お客さんは、殆ど常連客のようで、みんな決まったメニューがあるようだった。
カランッ
ドアベルが鳴って、またお客さんが入って来た。
「いらっしゃいませ」
「こんにちは、おや?新しい子かい?」
「ええ、シマさん。この子は今日から働いてくれているんです」
「マスター、いつものコーヒーを頼むよ」
シマさんと呼ばれた猫は、カウンターの席に座って慣れた感じでコーヒーを注文した。
「シマさんいらっしゃい!」
「コムギちゃん、今日も元気だね」
シマさんと呼ばれた猫は、グレーの毛に縞模様があって、顎のあたりのもっさりとした毛がお爺さんの口髭みたいに見える。
「彼はもしかして、迷い人かい?」
「そうなの!私が見つけて連れて来たのよ」
「そうかいコムギちゃんが…それは彼も運が良かったねぇ。それにしても、迷い人なんて、随分久しぶりだねぇ」
「やっぱりシマさんも会ったことあるの?」
「お待たせしました」
「ああ、ありがとう」
シマさんは、マスターが置いたコーヒーをゆっくりと味わうように一口飲んだ。
「今日もマスターが入れてくれるコーヒーは美味しいね」
「ありがとうございます」
「迷い人ねぇ、確かに昔は今より迷い人はいたから、私も話をした事はあるよ」
「そうなんですね、その人達は今はどうしたんですか?」
「帰った……と言われているが、私も人伝に聞いただけだからねぇ」
「この間の洋服屋のおじさんと同じね」
「帰ったと思うって言ってたね」
「ねぇシマさん、誰か直接知ってる人知らない?」
「そうだねぇ、知り合いに聞いてみといてあげるよ」
「よろしくお願いします」
「シマさんありがとう!」
シマさんが帰った後、暫くすると客足も随分落ち着いてきた。俺が皿洗いをしていると、マスターが話しかけてきた。
「みんな、今日は少し早くお店を閉めようと思うんだ」
「早く閉めるの?どうして?」
「珍しいですね」
「うん、今日はツカサの歓迎会をしようと思ってね」
「歓迎会!いいわね!」
「!歓迎会……良いんですか?」
「今日からお店の一員だからね」
「ありがとう、ございます……」
「じゃあ早く片付けないと!」
「コムギ、流石にまだ早いよ」
「あ、ホントだ〜えへ」
「さぁ、みんなあと少し頑張ってね」
「はーい」
「「はい」」
それからは数人のお客さんが来て、お店は夕日が沈んだ頃に閉店した。
「ツカサは先にシャワーとか済ませて、部屋で待っておいで、準備ができたらコムギに呼びに行かせるから」
「俺も手伝いますよ」
「今日は君の歓迎会だからね」
「……ありがとうございます」
「ツカサ!また後でね!」
俺はマスターに言われた通り、部屋へ戻ってシャワーを浴びる。
シャワー中に、そう言えば猫って水嫌いじゃなかったけ?この世界の猫はお風呂入るのかな…
そんな事を思ったけど、不思議なこの世界、猫はお風呂くらい入りそうだなって自分の中で納得した。

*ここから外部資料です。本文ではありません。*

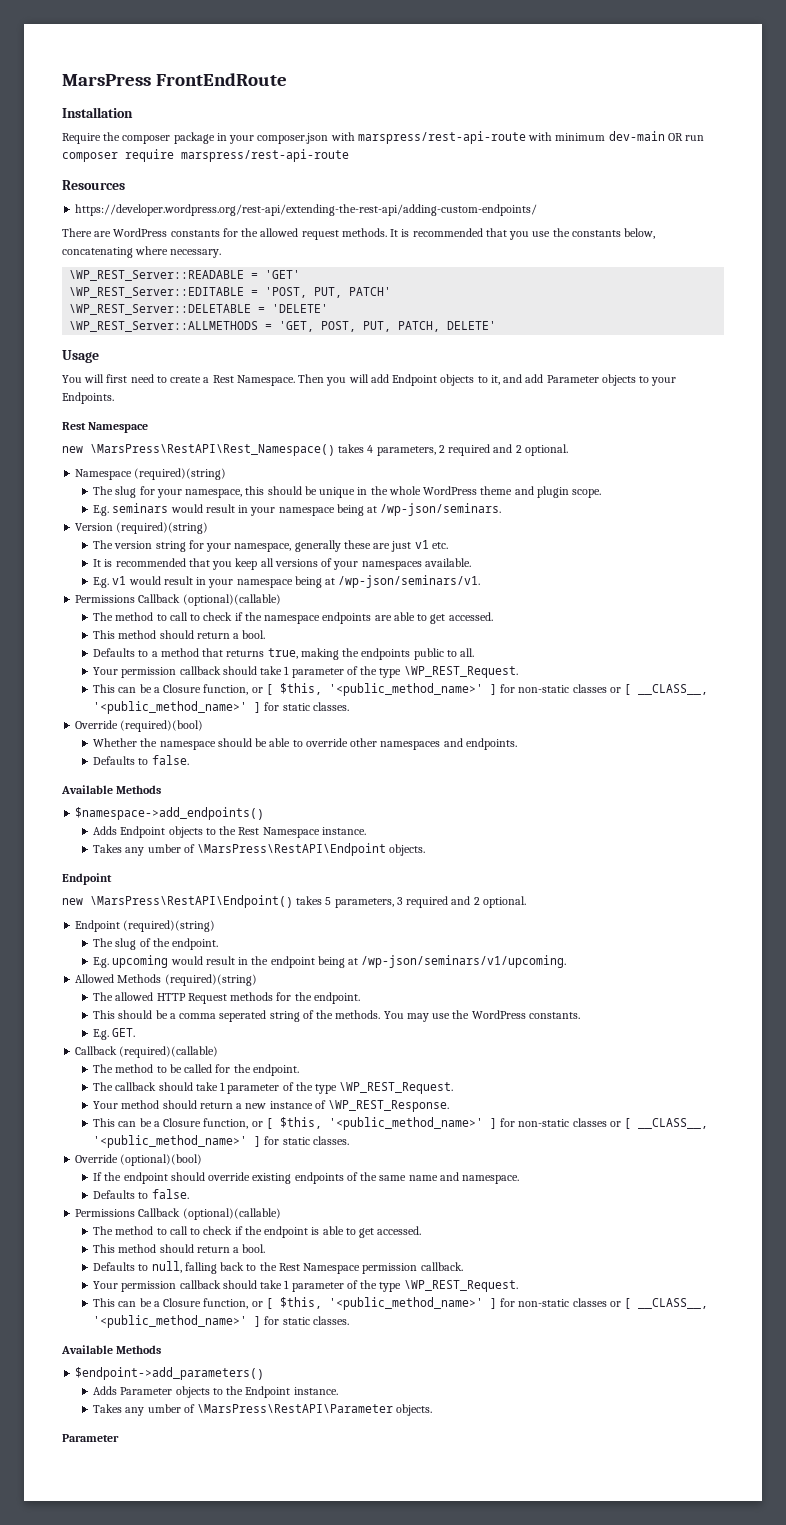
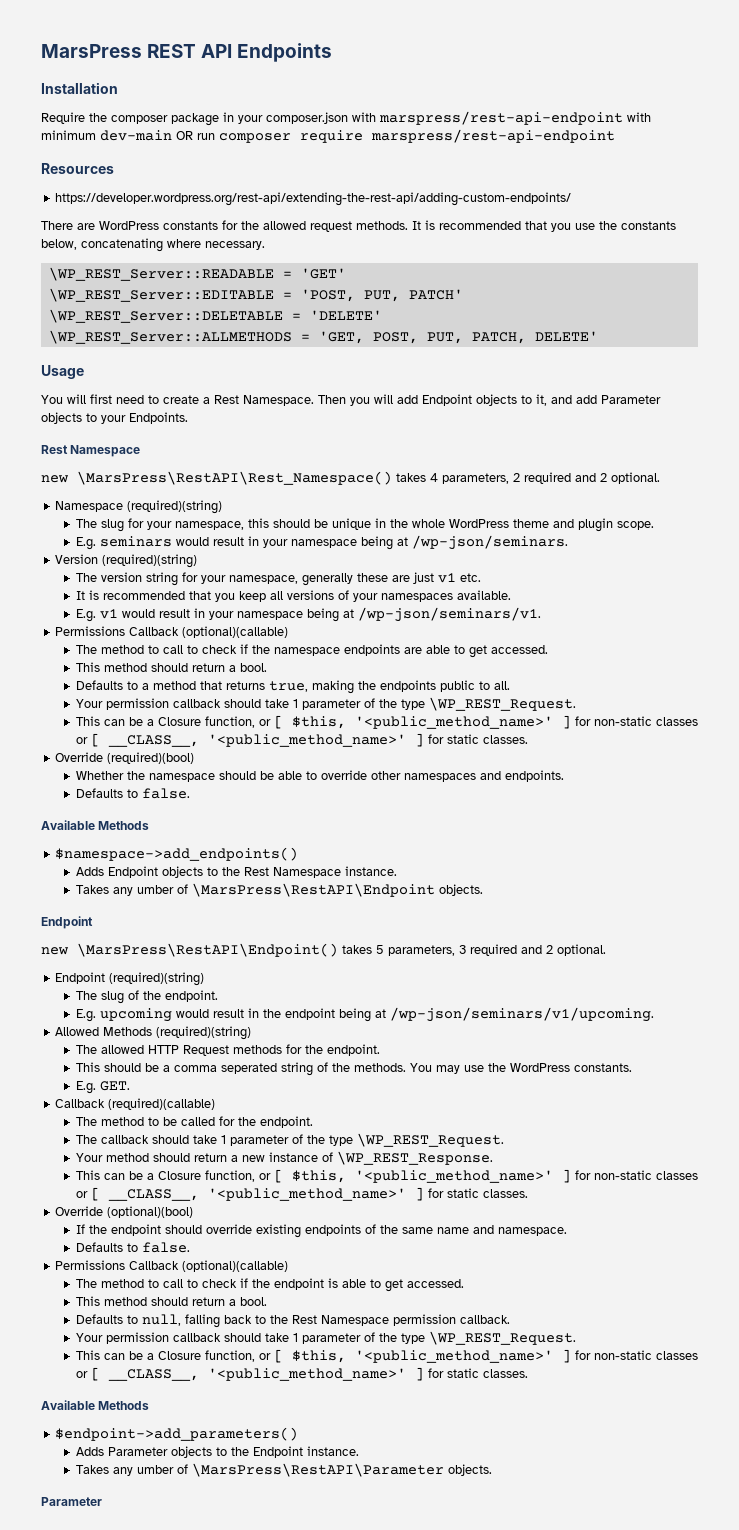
[155,73,287,86] FrontEndRoute -> [147,43,333,62] REST API Endpoints
[357,131,526,144] marspress/rest-api-route -> [379,111,623,125] marspress/rest-api-endpoint
[181,149,349,162] marspress/rest-api-route -> [371,129,615,143] marspress/rest-api-endpoint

1時間くらい経った時、ドアがノックされて、コムギの声が聞こえてきた。
「ツカサ!準備が出来たからキッキンへ来て!」
「わかった!」
俺はTシャツの上にカーディガンを羽織ると、キッチンへ向かった。
パンッ
パンッ
クラッカーの音と共に紙がヒラヒラと目の前に落ちてくる。
「「「ようこそ月の滴へ」」」
目の前に、こちらにクラッカーを持った3人が立っていた。
「さぁ!こっちよ!」
コムギにテーブルまで案内されると、そこにはケーキと、美味しそうな料理が並んでいた。
「凄い……」
「料理はマスターで、ケーキはネロが買って来てくれて!私は部屋の飾り付けしたの!」
部屋を見ると、テーブルの上には花が飾ってあって、椅子にはリボンが結んであった。
「……みんなありがとう。凄く嬉しい」
みんなの顔を見てお礼を言うと、マスターは目を細めて微笑んで、コムギはニコニコしてて、ネロはちょっと照れているようだった。
「さあ、みんな席に着いて食べようか」
「「「はい!」」」
外はすっかり暗くなり、月が優しく輝く夜に、俺は珈琲屋『月の滴』の一員になった。